L’année se termine, une nouvelle toute fraiche arrive, la vague des MOOC est passée. Il est temps de se retourner sur deux années qui ont profondément remué la façon d’enseigner et d’apprendre… et ce n’est pas fini !
Répétons le encore : les MOOC ne sont pas une technologie mais des façons d’acquérir des connaissances en utilisant des technologies.
Je n’en veux pour preuve que le dernier numéro de Campus Technology où l’éditeur Rhea Kelly consacre un article au changement qu’introduit Columbia University dans l’enseignement magistral : l’introduction de la pédagogie inversée dans l’amphithéâtre. Les étudiants doivent apprendre les éléments de leur cours à l’avance mais, grand changement, au lieu de livres ou de e-books, ils doivent regarder des vidéos, lire quelques documents, répondre à des quizz semaine après semaine ; le support : la plateforme d’enseignement de l’université. Cela ne vous rappelle rien ?
Pour animer le cours magistral, qui vient ensuite, les enseignants ont introduit un système de vote instantané. Cela ne vous rappelle rien, non plus ? Plusieurs universités en France l’ont déjà fait depuis plusieurs années, à commencer par la mienne où les physiciens ont même étudié de très près l’impact sur l’apprentissage.
La principale difficulté, que les enseignants rencontrèrent, a été de faire travailler, à certains temps, les étudiants en petits groupes : difficile dans un amphithéâtre classique de se regrouper pour échanger avec ses voisins ! Comme quoi la révolution n’est pas simplement numérique mais aussi architecturale comme je l’expliquais dans mon billet du 23 novembre.
Et voici résumé un impact magnifique des MOOC : la classe inversée ne se limite pas à l’enseignement numérique et tout ce processus peut s’imaginer avec fort peu de technologie. Les vidéos pimentent l’apprentissage mais ne sont, après tout, qu’une forme parmi d’autres de transmission des connaissances. Le vote instantané peut même s’envisager avec fort peu de technologie comme l’a expérimenté l’université René-Descartes avec des feuilles imprimées avec quatre carrés de couleur différente et une analyse au moyen d’un simple smartphone.
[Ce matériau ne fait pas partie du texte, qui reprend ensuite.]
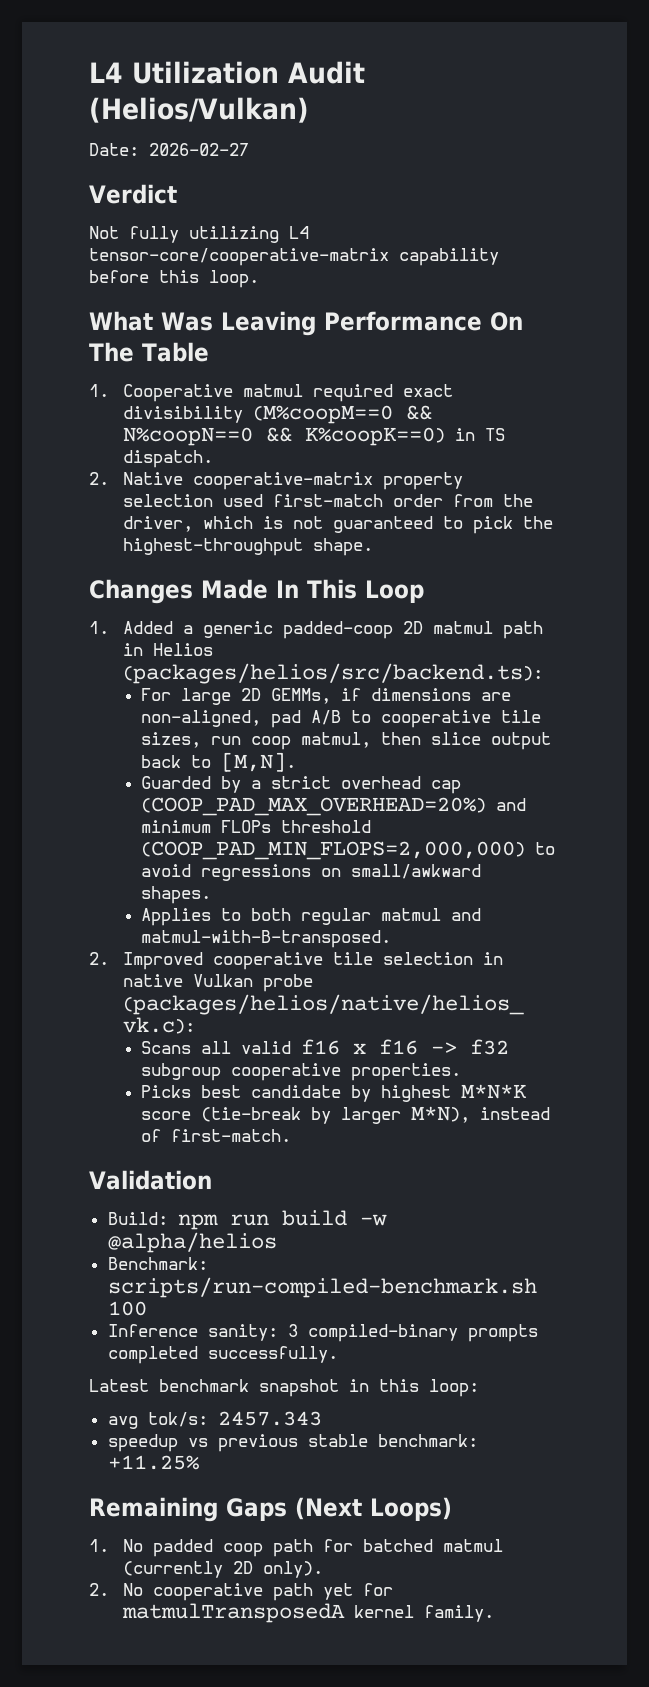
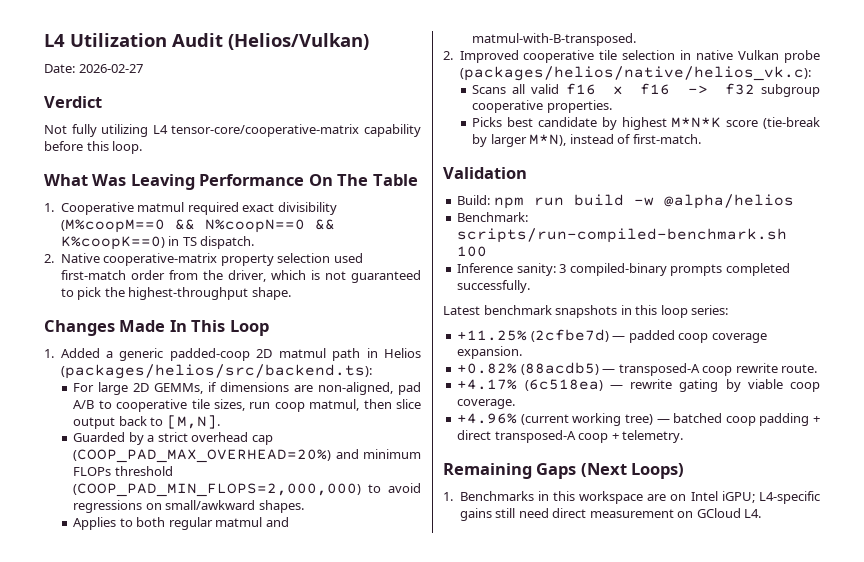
- Latest benchmark snapshot in this loop:
- avg tok/s: 2457.343
- speedup vs previous stable benchmark: +11.25%
+ Latest benchmark snapshots in this loop series:
+ +11.25% (2cfbe7d) — padded coop coverage expansion.
+ +0.82% (88acdb5) — transposed-A coop rewrite route.
+ +4.17% (6c518ea) — rewrite gating by viable coop coverage.
+ +4.96% (current working tree) — batched coop padding + direct transposed-A coop + telemetry.
- 1. No padded coop path for batched matmul (currently 2D only).
- 2. No cooperative path yet for matmulTransposedA kernel family.
+ 1. Benchmarks in this workspace are on Intel iGPU; L4-specific gains still need direct measurement on GCloud L4.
Tout ce discours pour expliquer que le principal apport du phénomène MOOC dans l’enseignement supérieur (nous aborderons une autre fois leur impact dans les autres champs : éducation primaire et secondaire, formation continue, éducation populaire…) est d’avoir fait bouger les lignes et d’obliger à réfléchir à d’autres façons d’apprendre et d’enseigner. Il est d’ailleurs amusant de s’apercevoir que les principaux opposants aux MOOC et à l’enseignement numérique en France, je pense à certains regroupés derrière un nom prestigieux, ne se sont absolument pas intéressés à cette dimension d’appropriation de nouvelles façons d’apprendre. Ils n’y ont vu que des moyens, pour diminuer les moyens financiers des universités, voire réduire le personnel. Ceci n’a aucun sens quand on connaît le coût de développement d’un MOOC ou d’un SPOC. Aucune université en France, très peu en Europe, n’a les moyens de basculer ses cours car aucune ne peut supporter l’intégralité des coûts de développement. Il est indispensable de se regrouper et de mutualiser ses créations. FUN-MOOC et d’autres acteurs seront incontournables dans ce changement. Ceci est vrai aujourd’hui et le sera encore plus demain avec des outils d’apprentissage adaptatifs intelligents qui créeront dynamiquement des parcours de connaissance individuels. Leur construction sera si sophistiquée qu’il faudra assembler des équipes importantes et les coûts exploseront. La forme d’enseignement la moins chère, pour un pays comme le notre, serait encore de construire de grands amphithéâtres : 1000 ou 2000 étudiants en face d’un professeur. Pas besoin non plus de construire des réseaux informatiques internes ni d’acheter du matériel informatique !
Ceux qui s’opposent au numérique aujourd’hui devraient réfléchir aux phénomènes sociétaux sous-jacents et au fait, contrairement à ce qu’ils prétendent, qu’ils sont les défenseurs d’un ordre ancien. Se scandaliser des dépenses faites pour équiper un amphithéâtre avec des boitiers cliqueurs, comme l’ont fait récemment certains, dans un tract dans mon université, n’est probablement pas la meilleure façon d’envisager l’avenir pour nos étudiants.
Mes meilleurs souhaits aux MOOC pour l’année 2015, non pour ce qu’ils sont, mais pour la dynamique qu’ils introduisent dans la mission passionnante qu’est pour nous l’enseignement.